While future studies are needed to ascertain the real frequency of folate deficiency in treated CD patients, Hallert and colleagues suggest that routine folate measurements and supplementation should be recommended to those who have folate deficiency (Citation61). In this context, it is noteworthy that results from Hallert's study show that folic acid and vitamin B12 supplements for 6 months significantly improved anxiety and depressed mood in patients with long-standing treated CD (Citation64). Although further investigations will be needed to confirm these results, this study supports the hypothesis that patients on a GFD and those with untreated CD may need folate and B vitamin supplementation in order to attenuate psychiatric symptoms (Citation64).
Neurologic complications (i.e. epilepsy, cerebellar ataxia, peripheral neuropathy, neuromyotonia, myelopathy, and dementia) can occur in up to 10% of both symptomatic and asymptomatic adult CD patients and have been ascribed to vitamin deficiencies (e.g. vitamin B12, folic acid, pyridoxine) (Citation65–67). However, Kieslich and co-workers assessed the spectrum, incidence, and risk factors of neurological complications in a cohort of 75 pediatric treated CD patients, showing that patients with neurological symptoms or anamnestic seizures (10/75, 13%) did not exhibit folate deficiency (Citation67).
CD patients have an increased risk of venous thromboembolism (VTE) and vascular diseases (Citation68,Citation69), but the mechanisms responsible for such extra-intestinal complications are not known. However, folate deficiency and hyperhomocysteinemia may be involved, as previous studies have implicated aberrant homocysteine and folic acid as risk factors for these pathologies (Citation70). The effect of folic acid supplementation on these complications, however, remains unknown.

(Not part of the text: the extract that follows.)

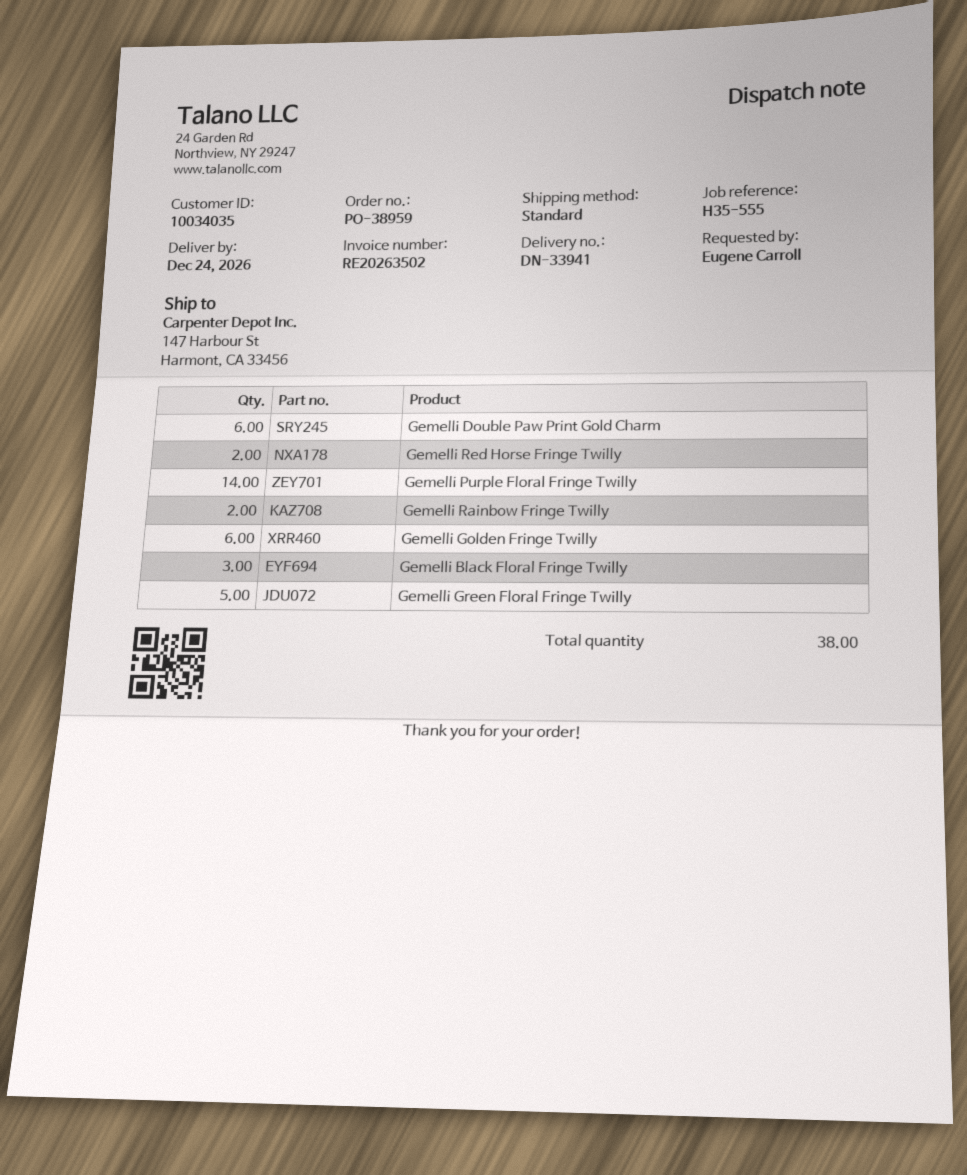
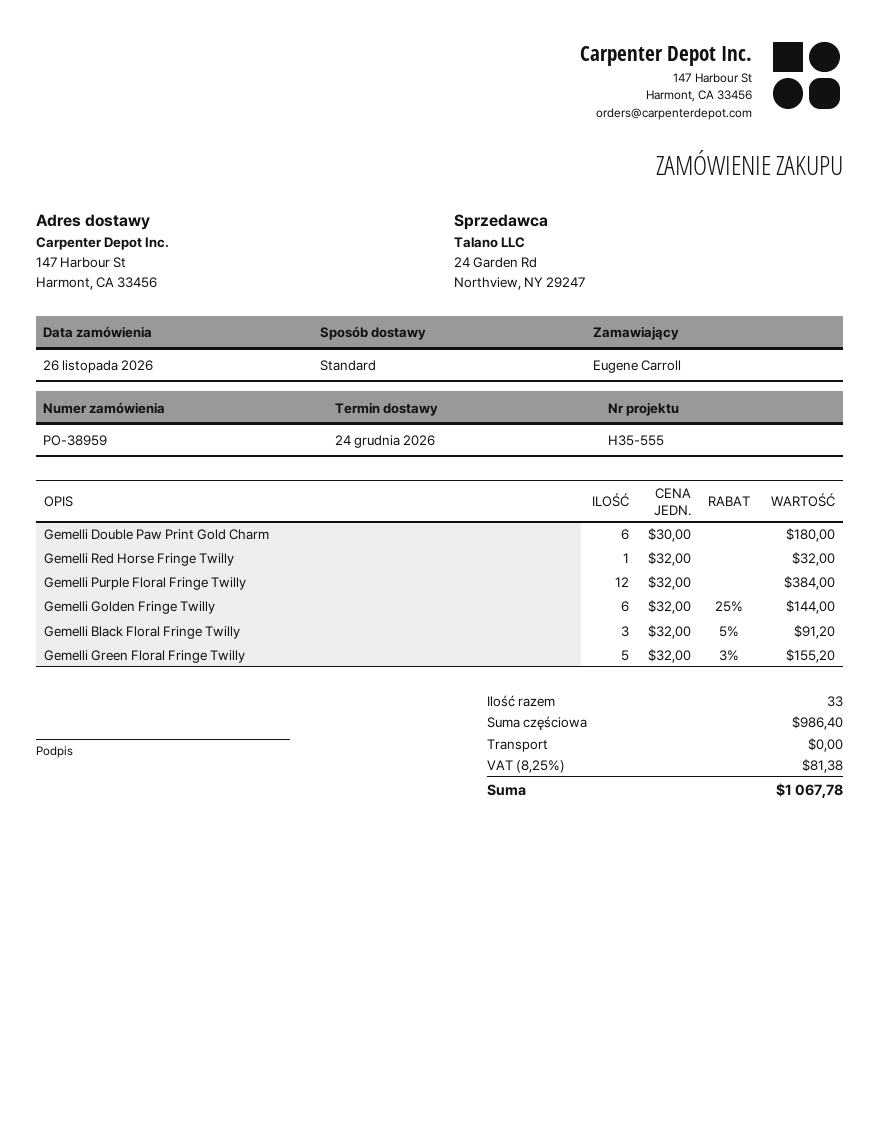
Gemelli Red Horse Fringe Twilly: 2 -> 1
Gemelli Purple Floral Fringe Twilly: 14 -> 12
Gemelli Rainbow Fringe Twilly: 2 -> none
total quantity: 38 -> 33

Vitamin B12 absorption and metabolism
Vitamin B12, also known as cobalamin, can exist in several isoforms including cyano-, methyl-, 5-deoxyadenosyl-, and hydroxy-cobalamin (Citation71). The cyano form, which is used in supplements due to its biological stability, can be found in foods. Other forms of cobalamin can be converted to methyl- or 5-deoxyadenosyl derivatives, which act as co-factors for methionine synthase and L-methyl-malonyl-CoA mutase (Citation72). Methionine synthase catalyzes the transfer of a methyl group from methyltetrahydrofolate to homocysteine which is needed to synthetize methionine and tetrahydrofolate (Citation73). Interruption of this reaction by a vitamin B12 and/or folate deficiency can lead to the development of megaloblastic anemia (Citation74). Methylmalonyl CoA mutase converts methylmalonyl CoA to succinyl CoA by using 5-deoxyadenosyl-cobalamin as a co-factor. A deficiency of this co-factor promotes the accumulation of methylmalonyl CoA, which is responsible for the neurological symptoms documentable in vitamin B12-deficient patients (Citation74).
Following shedding from food proteins by gastric hydrochloric acid, vitamin B12 reaches the duodenum and binds intrinsic factor (IF); the IF-cobalamin complex is then absorbed in the terminal ileum (Citation74). Serum vitamin B12 is bound to proteins known as transcobalamins (TC); 80% of vitamin B12 is transported by TCI (also known as haptocorrin), whereas the remaining 20% is bound to TCII, which delivers vitamin B12 to the cells (Citation75).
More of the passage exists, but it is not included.